6. Section 18 of the Indian Easements Act, 1882 (Act No. V of 1882) leaves at large the question of law how a local custom may be established. As such a local custom as is now set up on behalf of the defendants excludes or limits the operation of the general rule of law that a proprietor or other person lawfully in the possession of land, and whose rights are not controlled or limited expressly or impliedly by Statute law, by grant, or by contract, has an exclusive right to the use or enjoyment of his land for all purposes not injurious to the rights of his neighbours, it is necessary that those setting up such a custom as that in the present case should be put to strict proof of the custom alleged by then.
7. A local custom to have the effect of excluding or limiting the operation of the general rules of law must be reasonable and certain. A local custom as a general rule is proved by good evidence of a usage which has obtained the force of law within the particular district, city, mohalla or village, or at the particular place, in respect of the persons and things which it concerns. Where it is sought to establish a local custom by which the residents or any section of them of a particular district, city, village or place are entitled to commit on land not belonging to or occupied by them, acts which, if there was no such custom, would be acts of trespass, the custom must be proved by reliable evidence of such repeated acts openly done, which have been assented and submitted to, as leads to the conclusion that the usage has by agreement of otherwise become the local law of the place in respect of the person or things which it concerns. In order to establish a customary right to do acts which would other wise be acts of trespass on the property of another the enjoyment must have Been as of right, and neither by violence nor by stealth, nor by leave asked from time to time. We cannot in these Provinces apply the principle of the English Common Law that a custom is not proved if it is shown not to have been immemorial. To apply such a principle as we have been urged by the counsel for the appellant to do would be to destroy many customary rights of modern growth in villages and other places. The Statute law of India does not prescribe any period of enjoyment during which, in order' to establish a local custom, it must be proved that a right claimed to have been enjoyed as by local custom was enjoyed. And in our opinion it would be inexpedient and fraught with the risk of disturbing perfectly reasonable, and advantageous local usages regarded and observed by all concerned as customs to attempt to prescribe any such period.

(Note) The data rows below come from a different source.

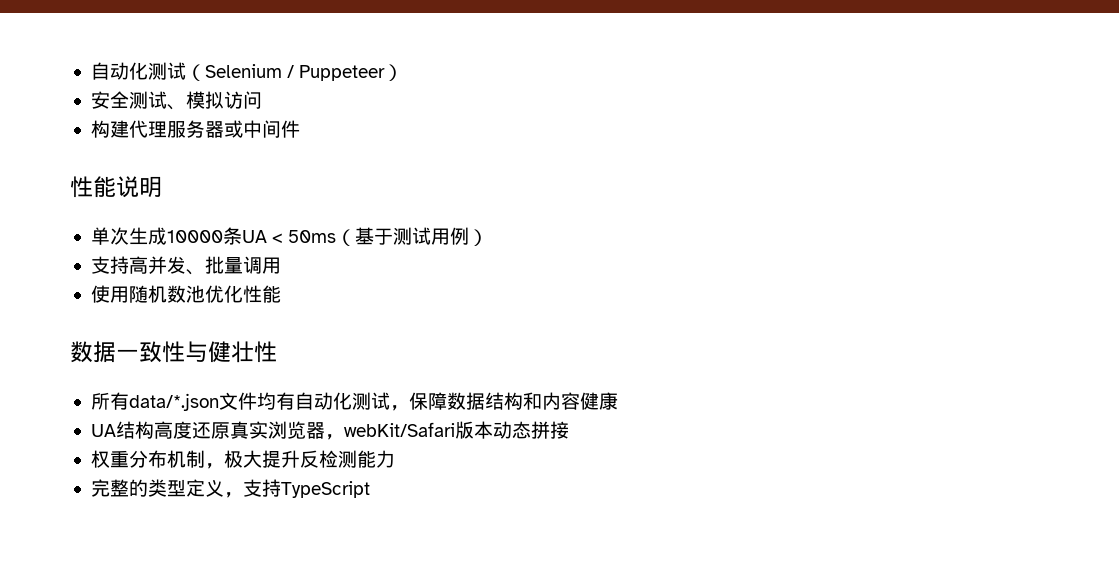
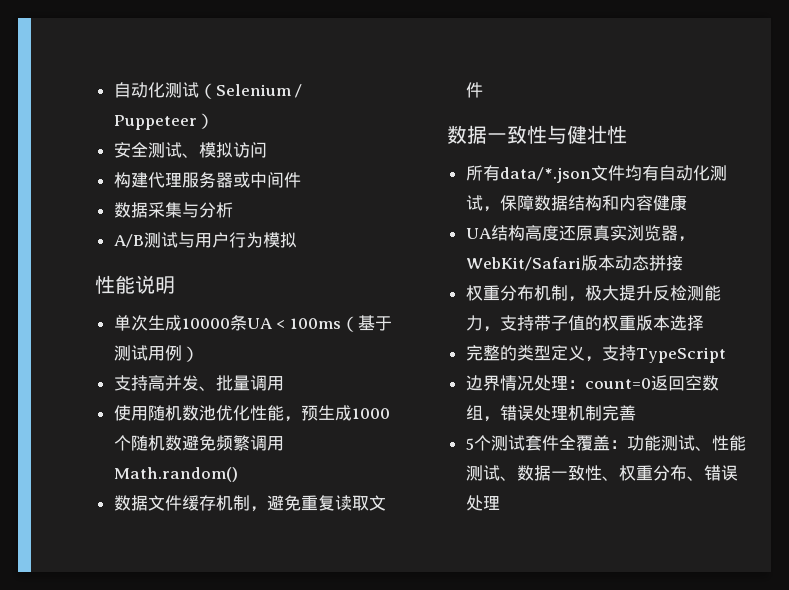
+ 数据采集与分析
+ A/B测试与用户行为模拟
- 单次生成10000条UA < 50ms（基于测试用例）
+ 单次生成10000条UA < 100ms（基于测试用例）
- 使用随机数池优化性能
+ 使用随机数池优化性能，预生成1000个随机数避免频繁调用Math.random()
+ 数据文件缓存机制，避免重复读取文件
- UA结构高度还原真实浏览器，webKit/Safari版本动态拼接
+ UA结构高度还原真实浏览器，WebKit/Safari版本动态拼接
- 权重分布机制，极大提升反检测能力
+ 权重分布机制，极大提升反检测能力，支持带子值的权重版本选择
+ 边界情况处理：count=0返回空数组，错误处理机制完善
+ 5个测试套件全覆盖：功能测试、性能测试、数据一致性、权重分布、错误处理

8. In our opinion a Court should not decide that a local custom, such as that set up in this case, exists, unless the Court is satisfied of its reasonableness and its certainty as to extent and application, and is further satisfied by the evidence that the enjoyment of the right was not by leave granted or by stealth or by force, and that it had been openly enjoyed for such a length of time as suggests that originally, by agreement or otherwise, the usage had become a customary law of the place in respect of the persons and things which it concerned.
9. As we understand the judgment of the District Judge, all which he found to have been proved by the evidence was that different mirasis had within a period of about twenty years before suit placed, during the Moharram, tazias upon the land and had sung there, but that it was not proved, at any rate to his satisfaction, that there was any connection between such different, mirasis, or that they represented the body of mirasis of Bareilly, or even of the particular mohalla or part of Bareilly in which the plaintiff's land is situate. We cannot say that in law the District Judge was bound, on the evidence before him in first appeal, to hold that a local custom under which the defendants could lawfully and adversely to the plaintiff go upon his land or maintain or erect a chabutra there was established. Under such circumstances, we allow this appeal with costs, and, setting aside the decree of this Court, we restore and affirm the decree of the District Judge.